━━━ Data supplied ━━━

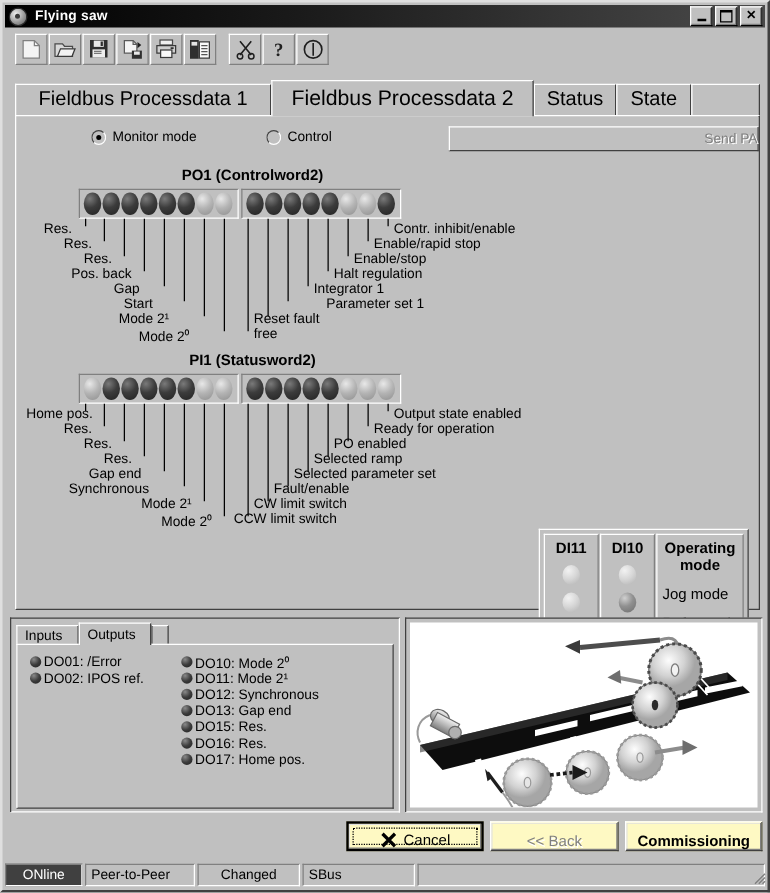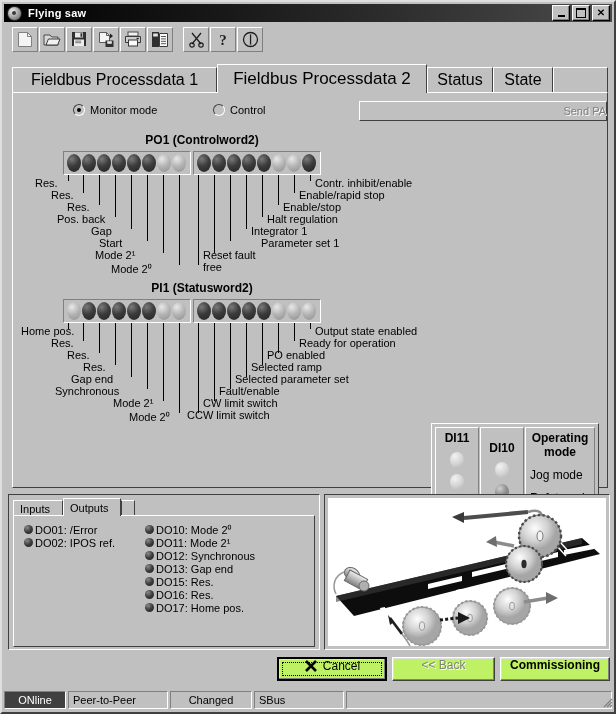--- a/index.html
+++ b/index.html
@@ -385,7 +385,7 @@
         </div>
 
         <div class="opm-col" style="left:45px;width:44px;height:120px;">
-          <div class="opm-hd" style="margin-top:13px;">DI10</div>
+          <div class="opm-hd" style="margin-top:3px;">DI10</div>
           <div style="display:flex;flex-direction:column;align-items:center;gap:6px;margin-top:7px;">
             <span class="opm-lite off"></span>
             <span class="opm-lite on"></span>

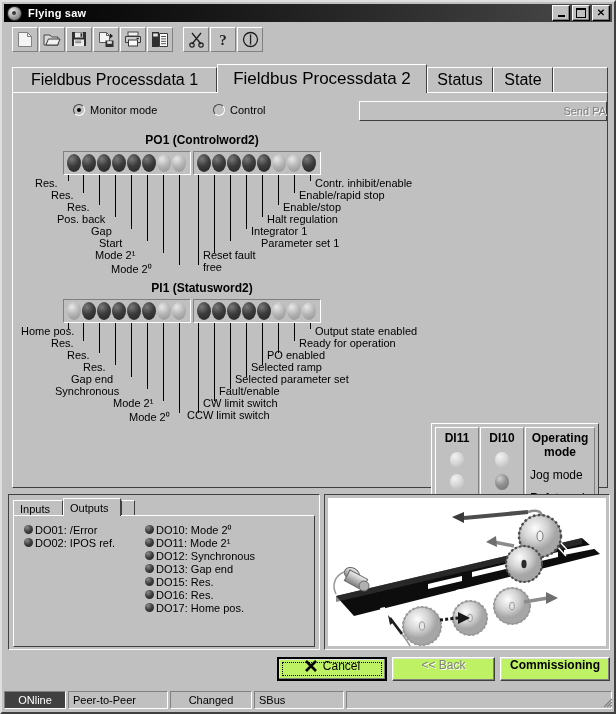--- a/index.html
+++ b/index.html
@@ -111,10 +111,10 @@
 
   
   .btnrow{position:absolute;left:0;top:655px;width:616px;height:30px;}
-  .btn{position:absolute;top:0;height:24px;background:#bef264;box-sizing:border-box;
+  .btn{position:absolute;top:0;height:24px;background:#fef9c3;box-sizing:border-box;
     border:1px solid #fff;border-right-color:#404040;border-bottom-color:#404040;
     box-shadow:inset -1px -1px 0 #808080, inset 1px 1px 0 #dfdfdf;
-    display:flex;align-items:flex-start;justify-content:center;gap:5px;font-size:12px;}
+    display:flex;align-items:flex-end;justify-content:center;gap:5px;font-size:12px;}
   .btn.default{border:2px solid #000;}
   .btn.disabled{color:#808080;text-shadow:1px 1px 0 #fff;}
   .btn.bold{font-weight:bold;}

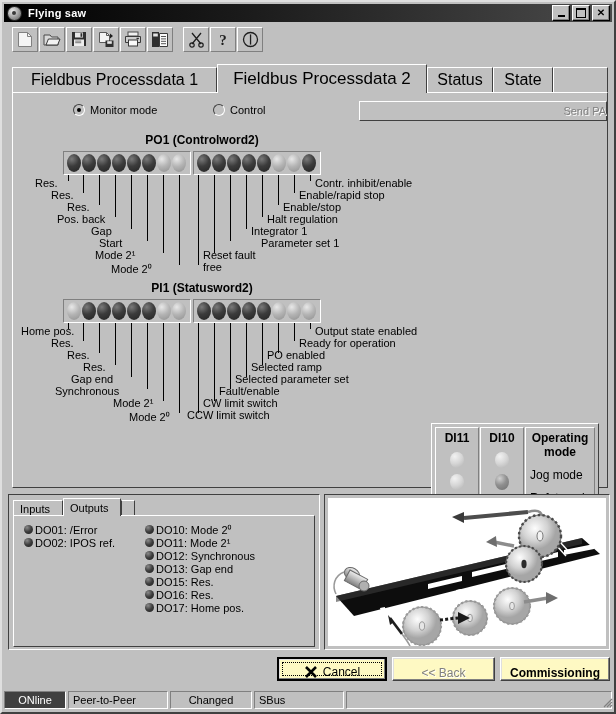--- a/index.html
+++ b/index.html
@@ -566,7 +566,7 @@
 
   <div class="statusbar">
     <div class="sb hl" style="width:62px;">ONline</div>
-    <div class="sb" style="width:100px;">Peer-to-Peer</div>
+    <div class="sb" style="width:88px;">Peer-to-Peer</div>
     <div class="sb" style="width:82px;justify-content:center;">Changed</div>
     <div class="sb" style="width:90px;">SBus</div>
     <div class="sb" style="flex:1;"></div>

━━━

Task requirements:
Since only the text is wanted, repeat all the records above exactly and omit the pictures.

Response area:
--- a/index.html
+++ b/index.html
@@ -385,7 +385,7 @@
         </div>
 
         <div class="opm-col" style="left:45px;width:44px;height:120px;">
-          <div class="opm-hd" style="margin-top:13px;">DI10</div>
+          <div class="opm-hd" style="margin-top:3px;">DI10</div>
           <div style="display:flex;flex-direction:column;align-items:center;gap:6px;margin-top:7px;">
             <span class="opm-lite off"></span>
             <span class="opm-lite on"></span>

--- a/index.html
+++ b/index.html
@@ -111,10 +111,10 @@
 
   
   .btnrow{position:absolute;left:0;top:655px;width:616px;height:30px;}
-  .btn{position:absolute;top:0;height:24px;background:#bef264;box-sizing:border-box;
+  .btn{position:absolute;top:0;height:24px;background:#fef9c3;box-sizing:border-box;
     border:1px solid #fff;border-right-color:#404040;border-bottom-color:#404040;
     box-shadow:inset -1px -1px 0 #808080, inset 1px 1px 0 #dfdfdf;
-    display:flex;align-items:flex-start;justify-content:center;gap:5px;font-size:12px;}
+    display:flex;align-items:flex-end;justify-content:center;gap:5px;font-size:12px;}
   .btn.default{border:2px solid #000;}
   .btn.disabled{color:#808080;text-shadow:1px 1px 0 #fff;}
   .btn.bold{font-weight:bold;}

--- a/index.html
+++ b/index.html
@@ -566,7 +566,7 @@
 
   <div class="statusbar">
     <div class="sb hl" style="width:62px;">ONline</div>
-    <div class="sb" style="width:100px;">Peer-to-Peer</div>
+    <div class="sb" style="width:88px;">Peer-to-Peer</div>
     <div class="sb" style="width:82px;justify-content:center;">Changed</div>
     <div class="sb" style="width:90px;">SBus</div>
     <div class="sb" style="flex:1;"></div>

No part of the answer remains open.